The data:

——————————

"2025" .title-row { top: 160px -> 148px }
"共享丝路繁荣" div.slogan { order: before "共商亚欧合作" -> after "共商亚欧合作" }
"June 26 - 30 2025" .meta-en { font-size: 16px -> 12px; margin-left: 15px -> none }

——————————

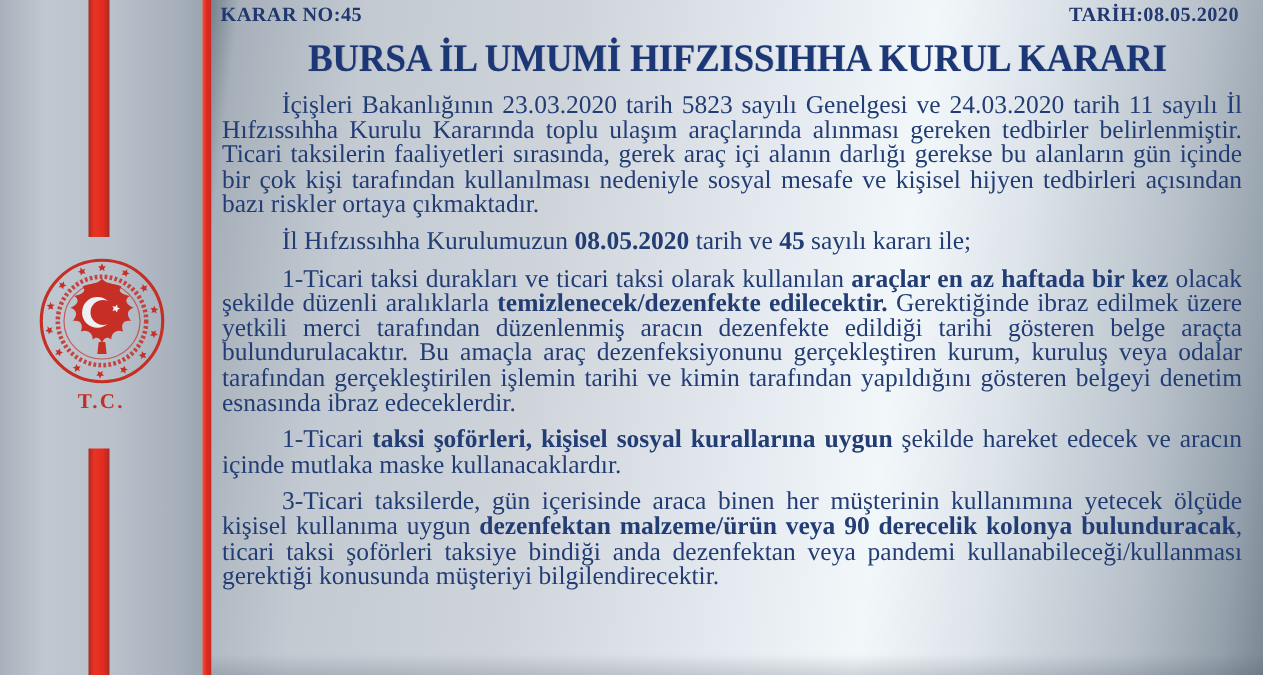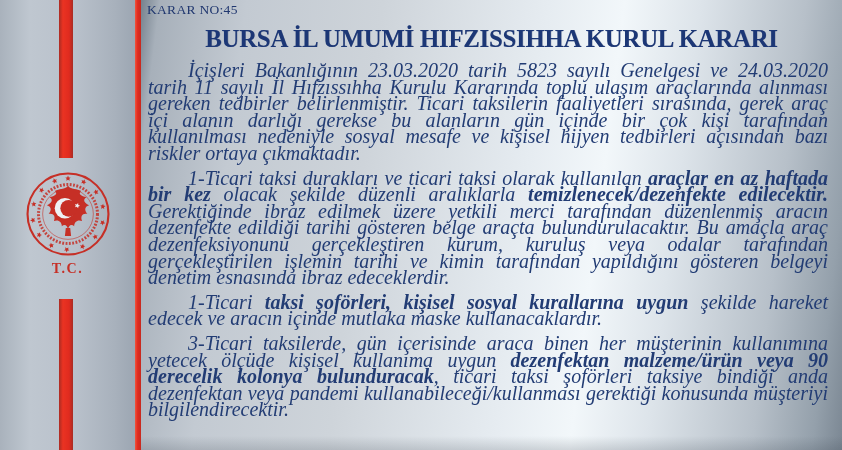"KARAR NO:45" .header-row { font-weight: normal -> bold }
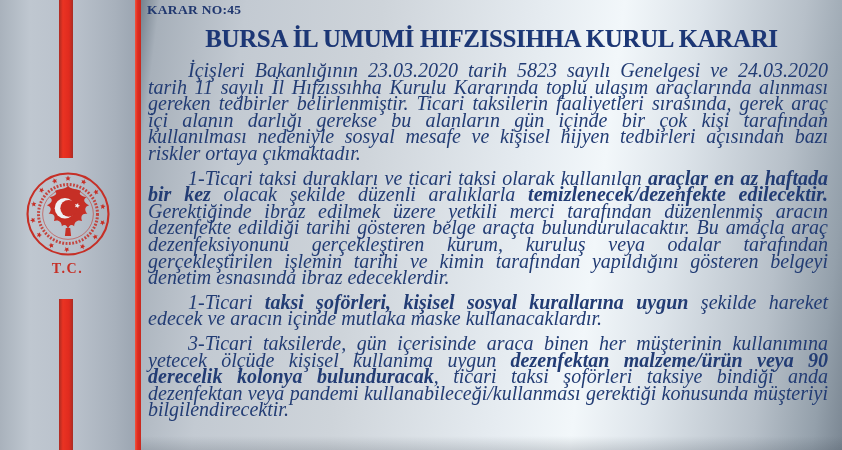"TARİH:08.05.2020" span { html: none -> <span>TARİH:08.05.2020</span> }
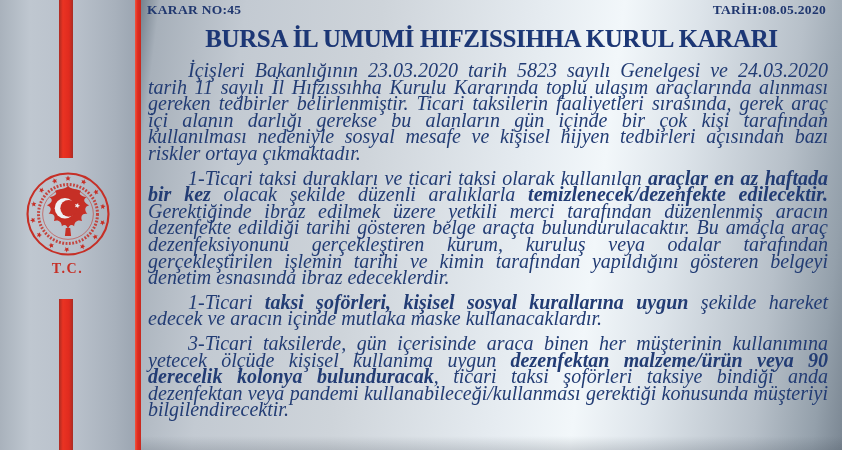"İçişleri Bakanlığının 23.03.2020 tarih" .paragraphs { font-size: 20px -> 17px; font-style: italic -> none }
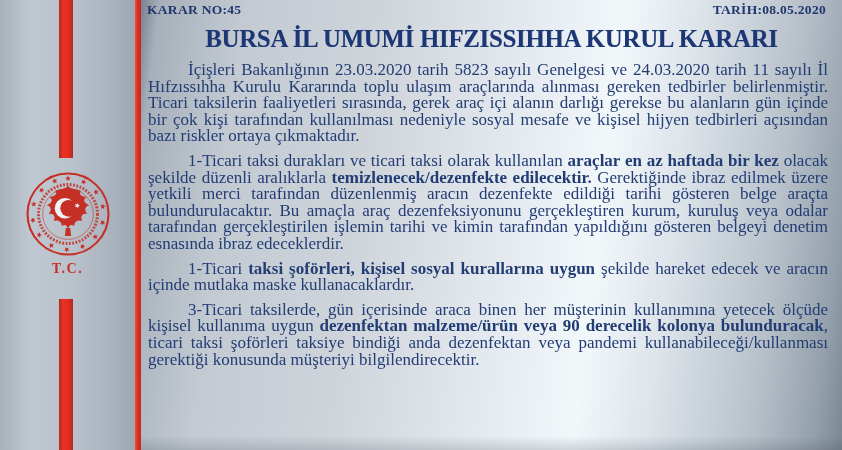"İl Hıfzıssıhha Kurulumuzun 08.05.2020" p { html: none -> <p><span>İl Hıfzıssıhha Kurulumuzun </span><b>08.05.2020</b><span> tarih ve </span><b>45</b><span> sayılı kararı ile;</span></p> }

——————————

Task:
Above are the records; print exactly the lines from the line with "top: 160px ->" to the line with "font-size: 16px ->", including both, and nothing else.

Expected output:
"2025" .title-row { top: 160px -> 148px }
"共享丝路繁荣" div.slogan { order: before "共商亚欧合作" -> after "共商亚欧合作" }
"June 26 - 30 2025" .meta-en { font-size: 16px -> 12px; margin-left: 15px -> none }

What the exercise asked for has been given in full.